Data excerpts:

::::::::

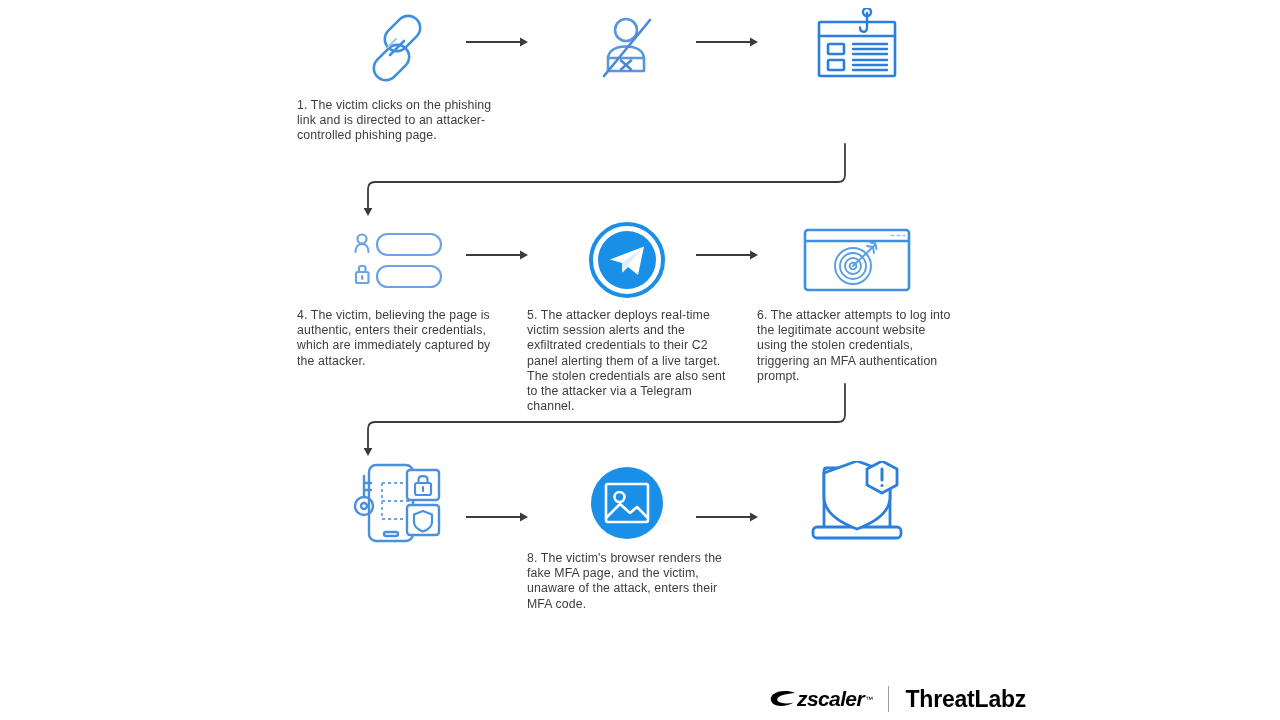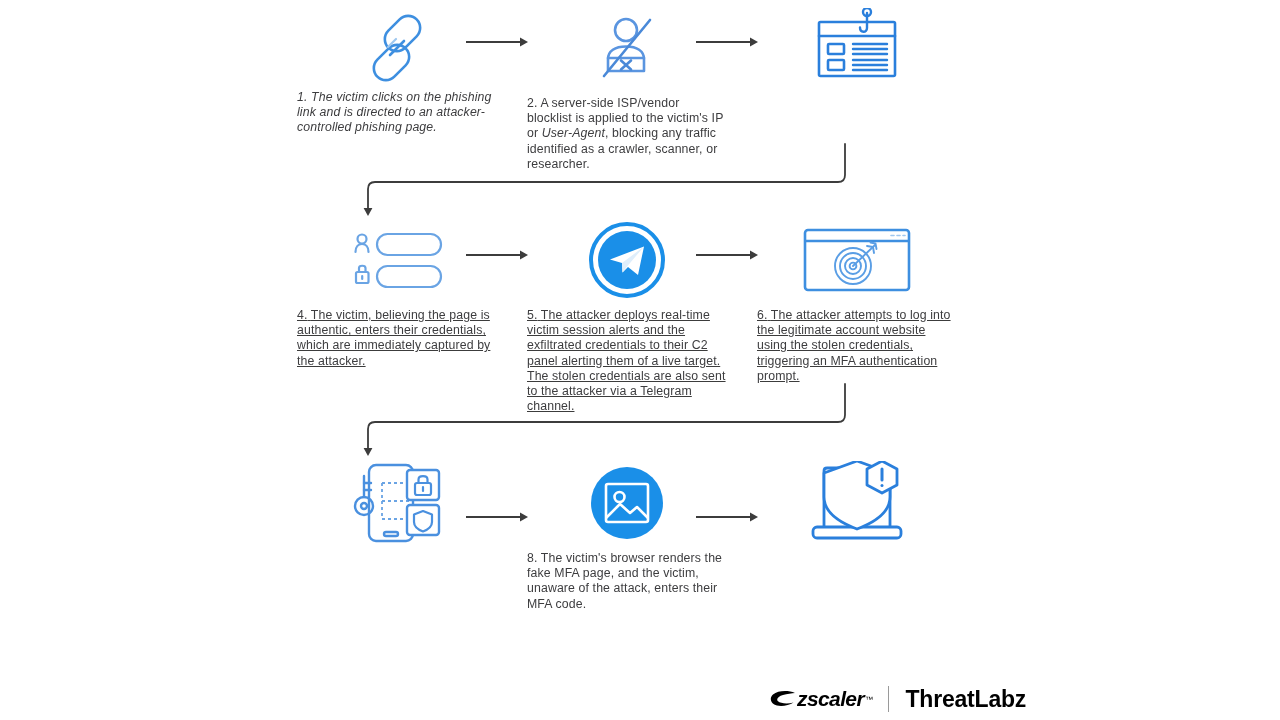--- a/index.html
+++ b/index.html
@@ -51,7 +51,7 @@
   .row3 { top: 463px; }
 
   .step .step-text { margin-top: 8px; }
-  .step.col1.row1 .step-text { margin-top: 2px; font-style: italic; }
+  .step.col1.row1 .step-text { margin-top: 10px; }
 
   
   .h-arrow {

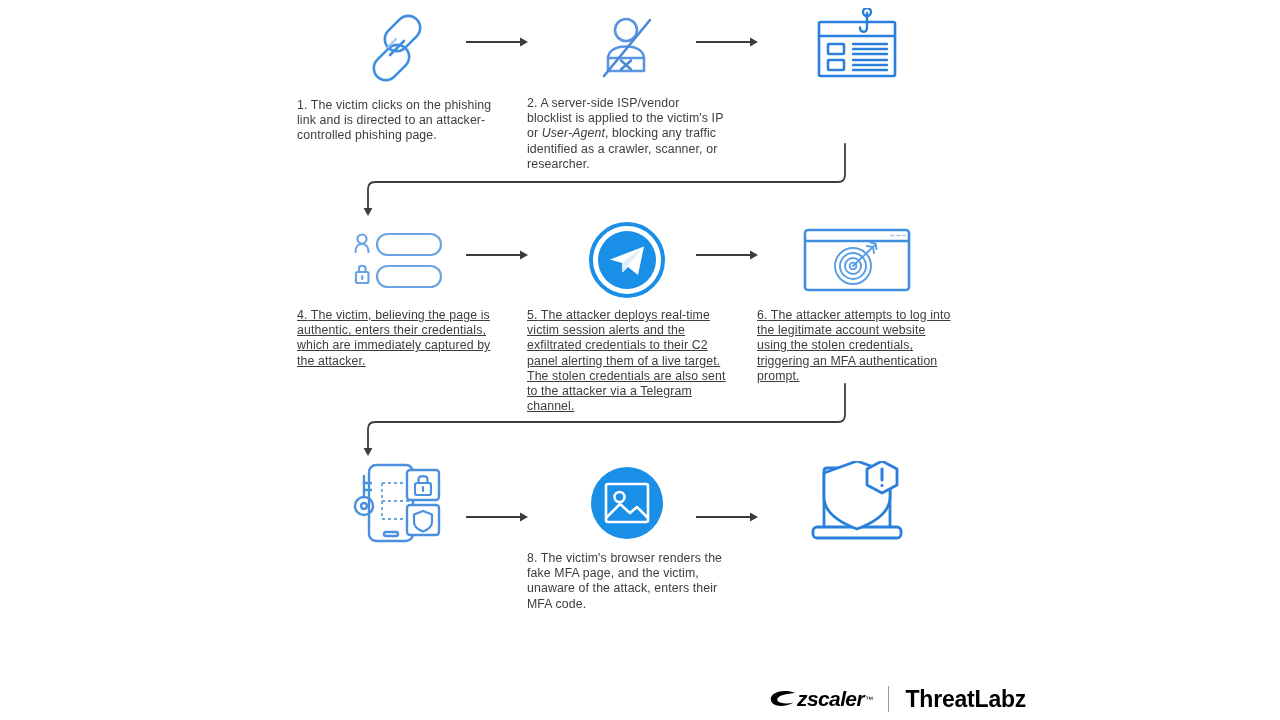--- a/index.html
+++ b/index.html
@@ -153,10 +153,6 @@
       </g>
     </svg>
   </div>
-  <div class="step-text">
-    <span>2.</span>
-    <span>A server-side ISP/vendor blocklist is applied to the victim's IP or </span><i>User-Agent</i><span>, blocking any traffic identified as a crawler, scanner, or researcher.</span>
-  </div>
 </div>
 
 <div class="h-arrow" style="left:695px; top:36px;">

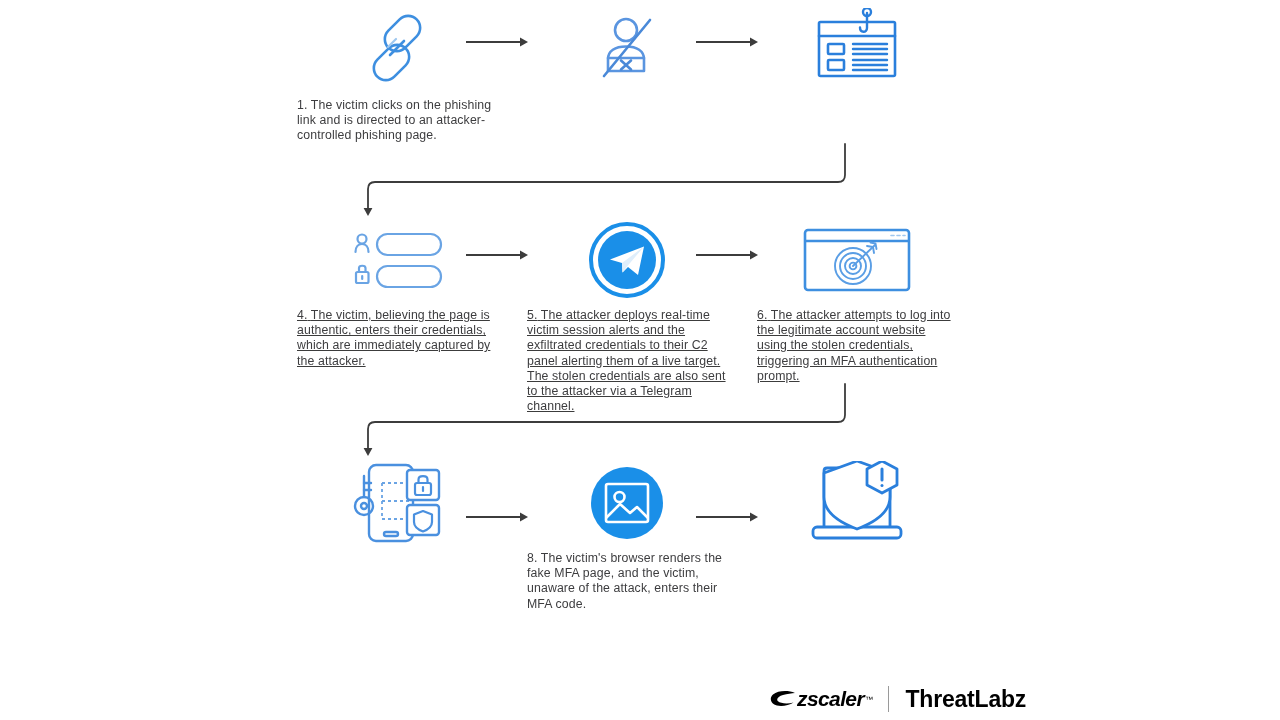--- a/index.html
+++ b/index.html
@@ -47,7 +47,7 @@
   .col2 { left: 527px; }
   .col3 { left: 757px; }
   .row1 { top: 8px; }
-  .row2 { top: 220px; text-decoration: underline; }
+  .row2 { top: 220px; }
   .row3 { top: 463px; }
 
   .step .step-text { margin-top: 8px; }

::::::::

#### EXERCISE GOAL:
A line belongs in the answer if it contains the word "margin"; copy every such line from the data above.

#### RESPONSE:
   .step .step-text { margin-top: 8px; }
-  .step.col1.row1 .step-text { margin-top: 2px; font-style: italic; }
+  .step.col1.row1 .step-text { margin-top: 10px; }
   .step .step-text { margin-top: 8px; }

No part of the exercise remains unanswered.